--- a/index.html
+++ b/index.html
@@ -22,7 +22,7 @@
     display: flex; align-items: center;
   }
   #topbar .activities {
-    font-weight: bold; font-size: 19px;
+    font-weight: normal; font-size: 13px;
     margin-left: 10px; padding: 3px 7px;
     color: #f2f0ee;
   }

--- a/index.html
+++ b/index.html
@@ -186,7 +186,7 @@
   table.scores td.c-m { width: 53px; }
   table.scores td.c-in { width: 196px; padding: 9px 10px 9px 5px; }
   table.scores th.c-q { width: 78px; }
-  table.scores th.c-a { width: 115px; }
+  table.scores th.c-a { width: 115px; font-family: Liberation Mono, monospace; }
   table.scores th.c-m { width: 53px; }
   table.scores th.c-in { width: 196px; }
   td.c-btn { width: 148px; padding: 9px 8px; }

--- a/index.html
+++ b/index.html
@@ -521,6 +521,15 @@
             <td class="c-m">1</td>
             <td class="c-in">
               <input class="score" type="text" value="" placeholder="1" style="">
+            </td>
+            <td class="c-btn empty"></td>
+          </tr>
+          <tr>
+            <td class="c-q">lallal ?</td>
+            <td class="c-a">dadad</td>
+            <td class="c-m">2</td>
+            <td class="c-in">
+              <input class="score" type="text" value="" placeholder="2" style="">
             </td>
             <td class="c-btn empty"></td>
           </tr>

————

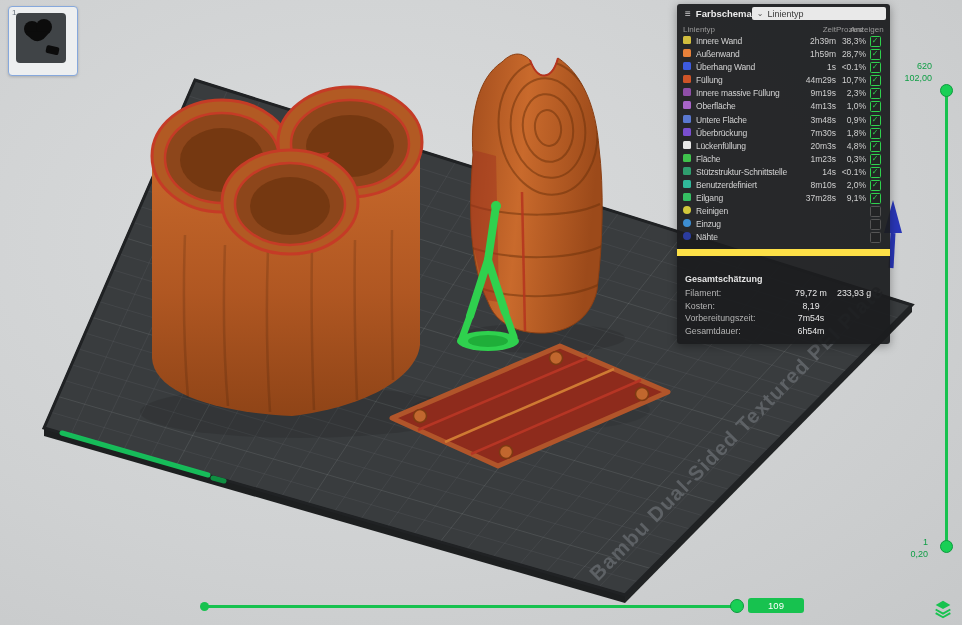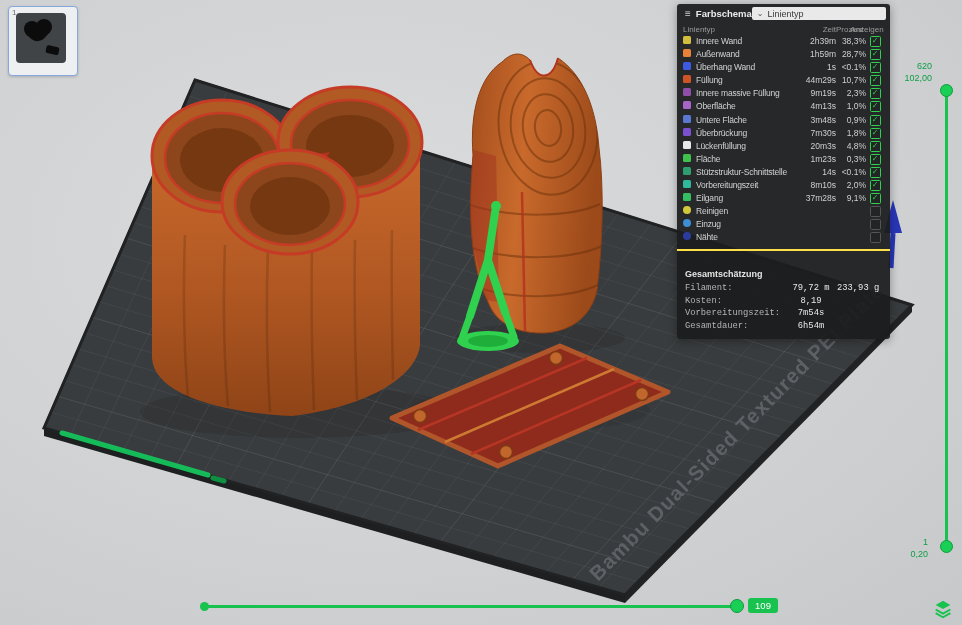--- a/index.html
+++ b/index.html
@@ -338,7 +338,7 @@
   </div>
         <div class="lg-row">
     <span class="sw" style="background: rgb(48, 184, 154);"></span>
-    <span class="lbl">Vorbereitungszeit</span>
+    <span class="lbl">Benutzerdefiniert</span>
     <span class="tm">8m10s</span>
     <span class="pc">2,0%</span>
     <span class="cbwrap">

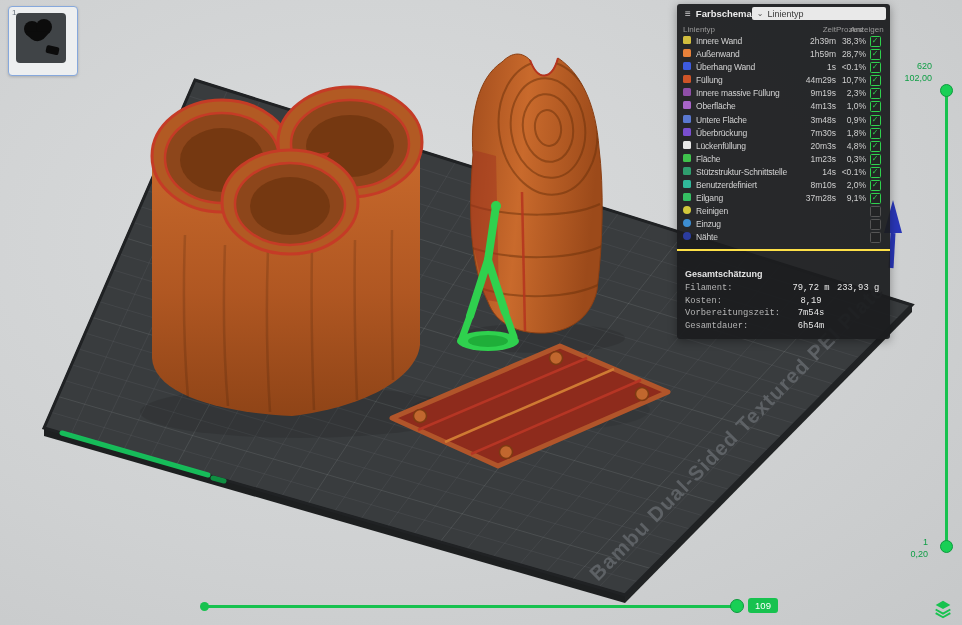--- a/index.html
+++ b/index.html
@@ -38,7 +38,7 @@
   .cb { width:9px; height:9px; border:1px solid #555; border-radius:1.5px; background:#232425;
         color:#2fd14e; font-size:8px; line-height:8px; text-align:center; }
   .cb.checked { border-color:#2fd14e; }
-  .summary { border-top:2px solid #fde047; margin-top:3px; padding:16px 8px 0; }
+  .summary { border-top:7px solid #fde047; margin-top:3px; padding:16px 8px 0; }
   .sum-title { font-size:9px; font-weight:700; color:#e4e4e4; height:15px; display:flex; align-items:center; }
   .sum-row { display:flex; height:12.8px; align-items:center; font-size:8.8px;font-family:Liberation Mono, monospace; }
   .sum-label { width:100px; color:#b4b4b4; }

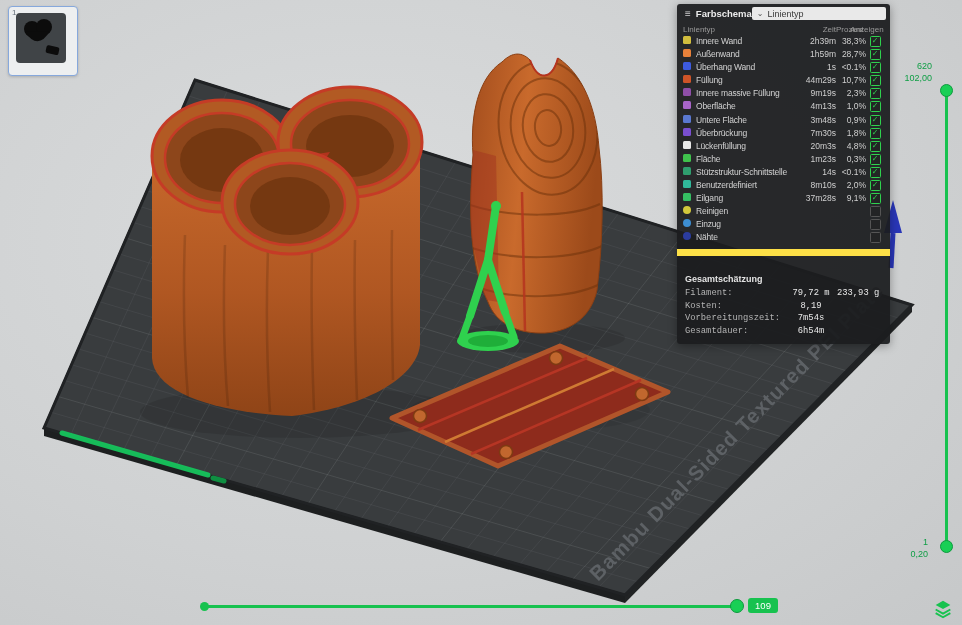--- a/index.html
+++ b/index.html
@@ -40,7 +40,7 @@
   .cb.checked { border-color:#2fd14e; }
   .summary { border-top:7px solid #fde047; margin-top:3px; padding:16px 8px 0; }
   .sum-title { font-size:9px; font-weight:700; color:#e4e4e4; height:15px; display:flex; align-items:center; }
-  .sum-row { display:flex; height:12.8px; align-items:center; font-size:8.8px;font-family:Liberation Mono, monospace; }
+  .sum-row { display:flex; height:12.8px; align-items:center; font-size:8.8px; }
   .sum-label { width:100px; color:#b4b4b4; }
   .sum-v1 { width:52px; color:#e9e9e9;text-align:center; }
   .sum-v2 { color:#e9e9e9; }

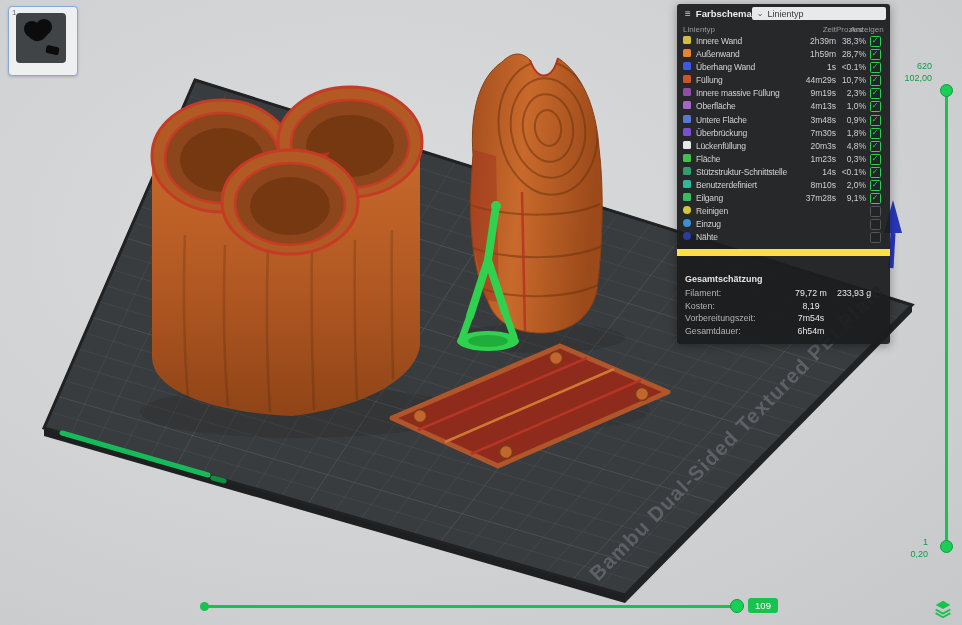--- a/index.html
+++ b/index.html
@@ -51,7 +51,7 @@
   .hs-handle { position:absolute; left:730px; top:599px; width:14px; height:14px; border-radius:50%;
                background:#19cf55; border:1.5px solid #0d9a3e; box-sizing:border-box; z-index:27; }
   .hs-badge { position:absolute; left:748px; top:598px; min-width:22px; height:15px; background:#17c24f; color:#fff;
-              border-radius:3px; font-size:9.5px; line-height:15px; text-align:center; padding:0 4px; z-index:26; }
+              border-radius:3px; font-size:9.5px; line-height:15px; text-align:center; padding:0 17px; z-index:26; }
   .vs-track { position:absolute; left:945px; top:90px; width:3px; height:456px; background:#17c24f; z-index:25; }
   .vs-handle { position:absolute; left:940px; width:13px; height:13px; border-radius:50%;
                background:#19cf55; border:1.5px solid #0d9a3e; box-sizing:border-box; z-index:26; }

————

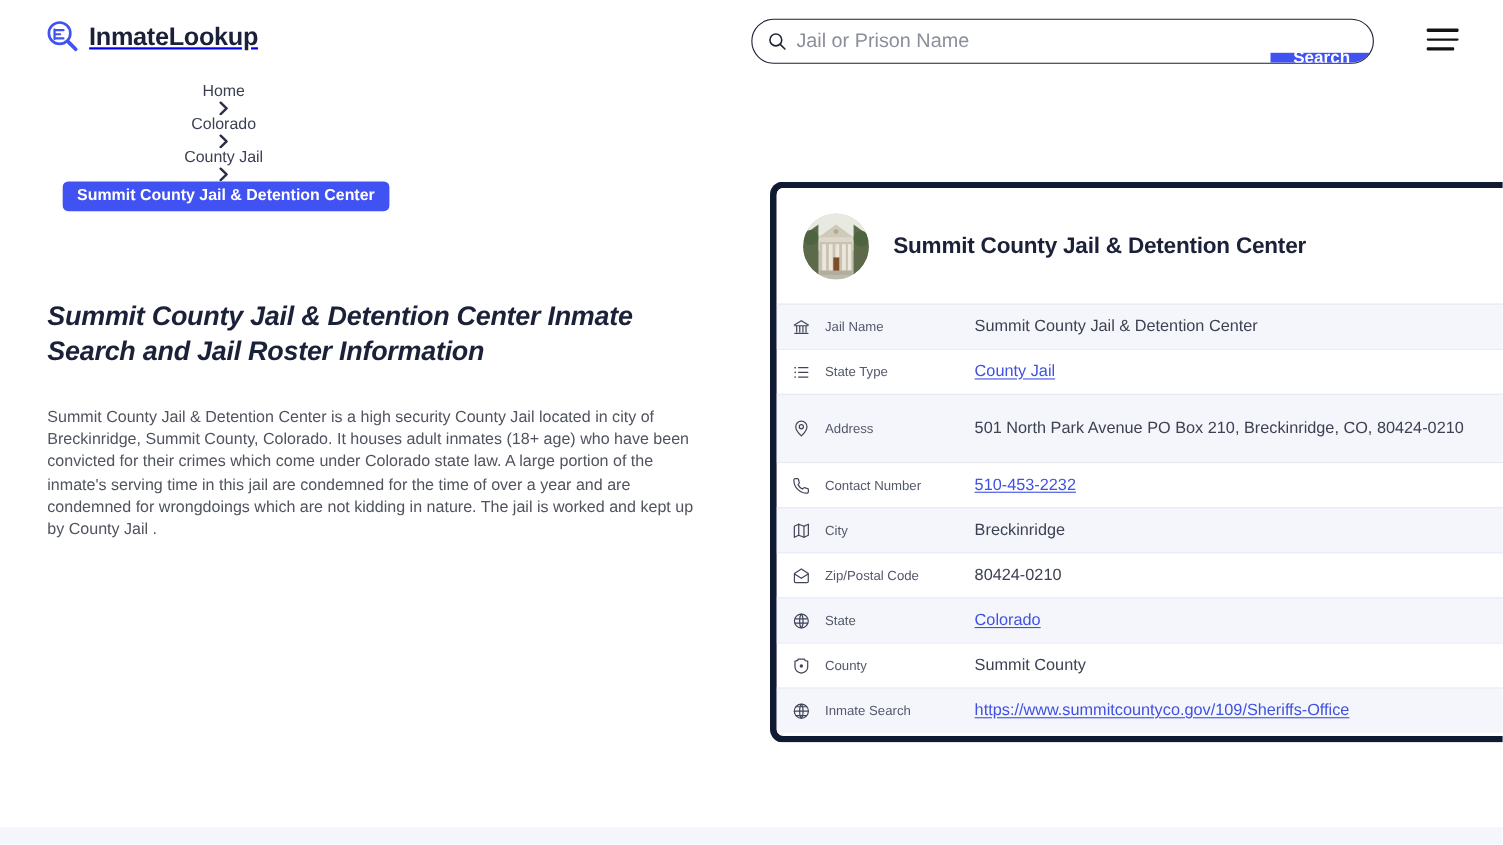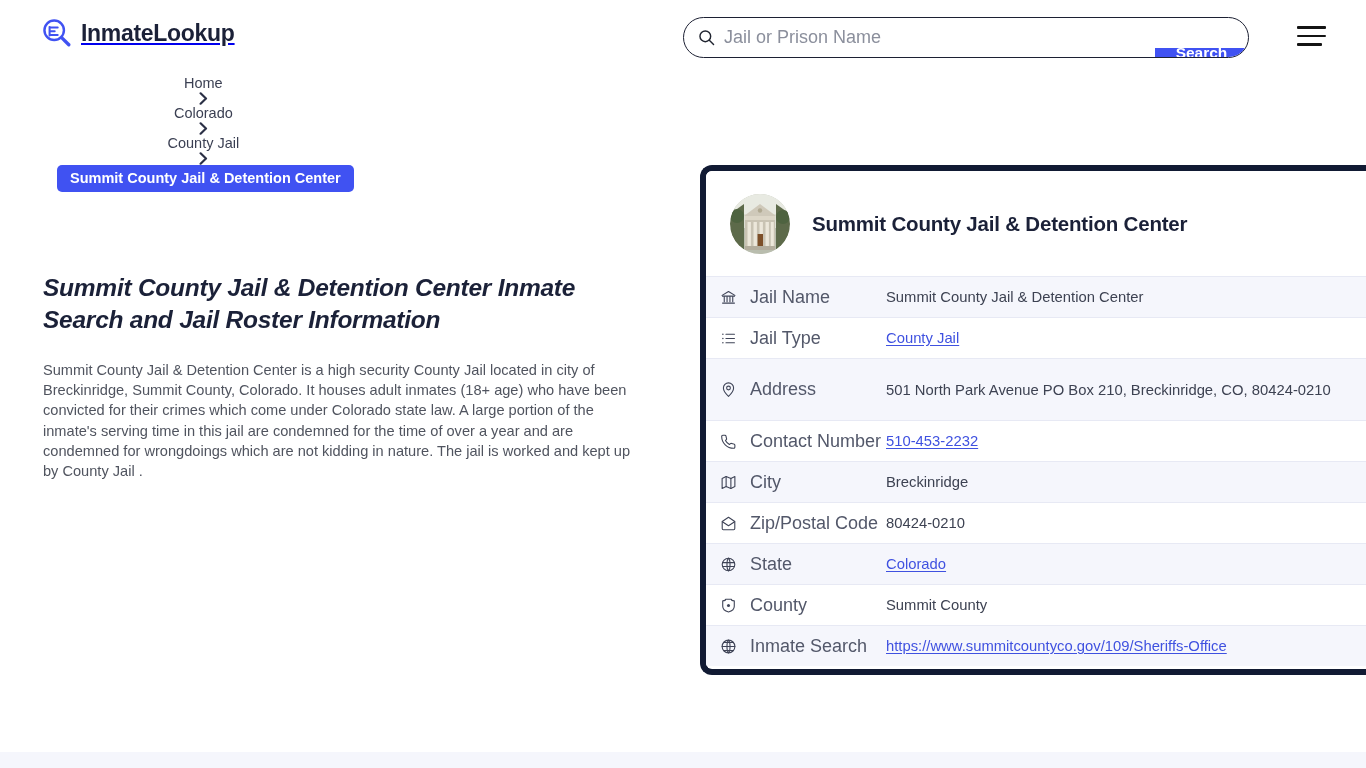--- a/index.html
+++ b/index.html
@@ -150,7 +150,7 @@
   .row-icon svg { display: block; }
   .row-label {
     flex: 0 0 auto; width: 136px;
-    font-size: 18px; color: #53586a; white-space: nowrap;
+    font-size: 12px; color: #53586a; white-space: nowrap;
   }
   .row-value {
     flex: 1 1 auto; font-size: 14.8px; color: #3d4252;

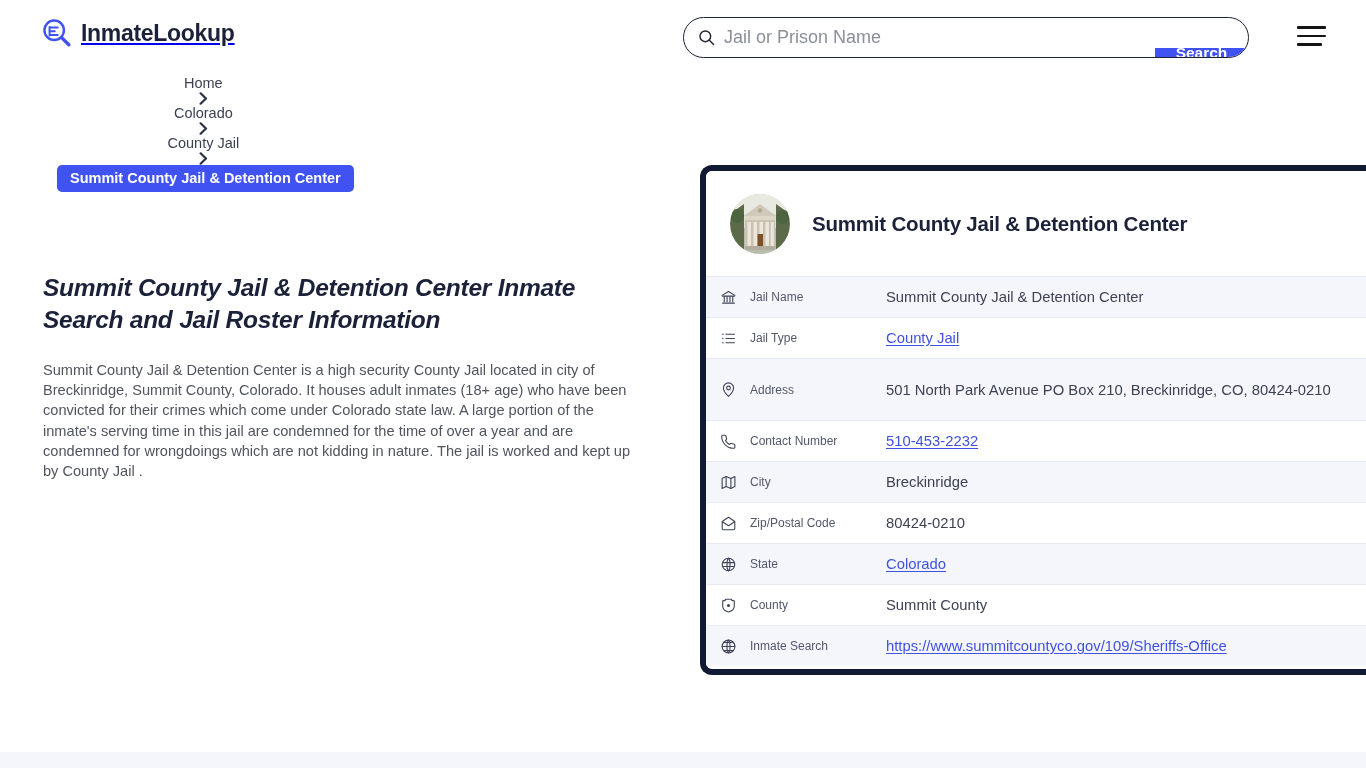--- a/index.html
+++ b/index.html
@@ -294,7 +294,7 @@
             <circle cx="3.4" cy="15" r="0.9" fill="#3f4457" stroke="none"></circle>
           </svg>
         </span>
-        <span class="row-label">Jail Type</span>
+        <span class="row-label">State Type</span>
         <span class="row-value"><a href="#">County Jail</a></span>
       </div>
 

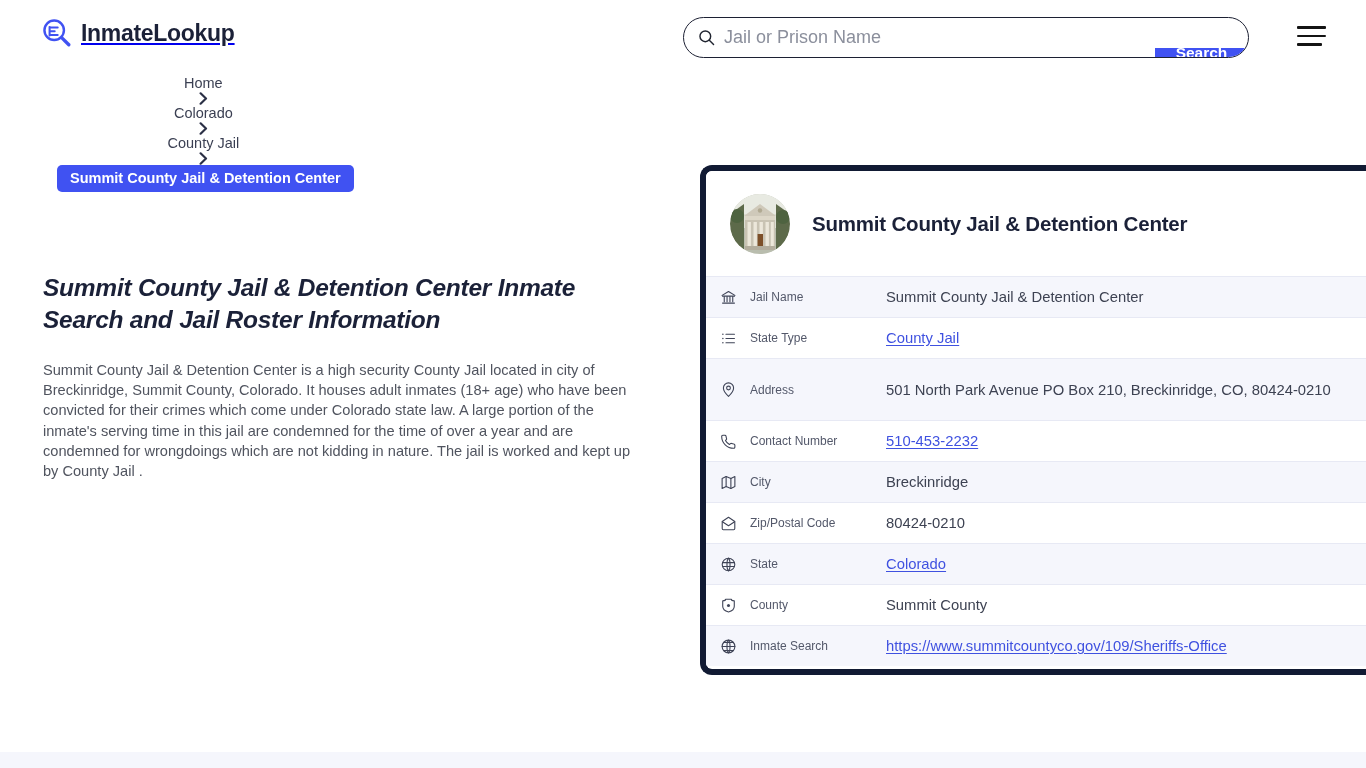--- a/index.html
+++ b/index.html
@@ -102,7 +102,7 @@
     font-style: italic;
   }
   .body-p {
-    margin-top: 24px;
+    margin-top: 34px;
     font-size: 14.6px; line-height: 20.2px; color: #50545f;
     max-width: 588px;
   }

————

→ **ASSIGNMENT**: Using only the data above, copy out the lines that include the word "text".

→ **WORKED SOLUTION**:
               <input class="score" type="text" value="" placeholder="1" style="">
+              <input class="score" type="text" value="" placeholder="2" style="">
         color:#2fd14e; font-size:8px; line-height:8px; text-align:center; }
   .sum-v1 { width:52px; color:#e9e9e9;text-align:center; }
-              border-radius:3px; font-size:9.5px; line-height:15px; text-align:center; padding:0 4px; z-index:26; }
+              border-radius:3px; font-size:9.5px; line-height:15px; text-align:center; padding:0 17px; z-index:26; }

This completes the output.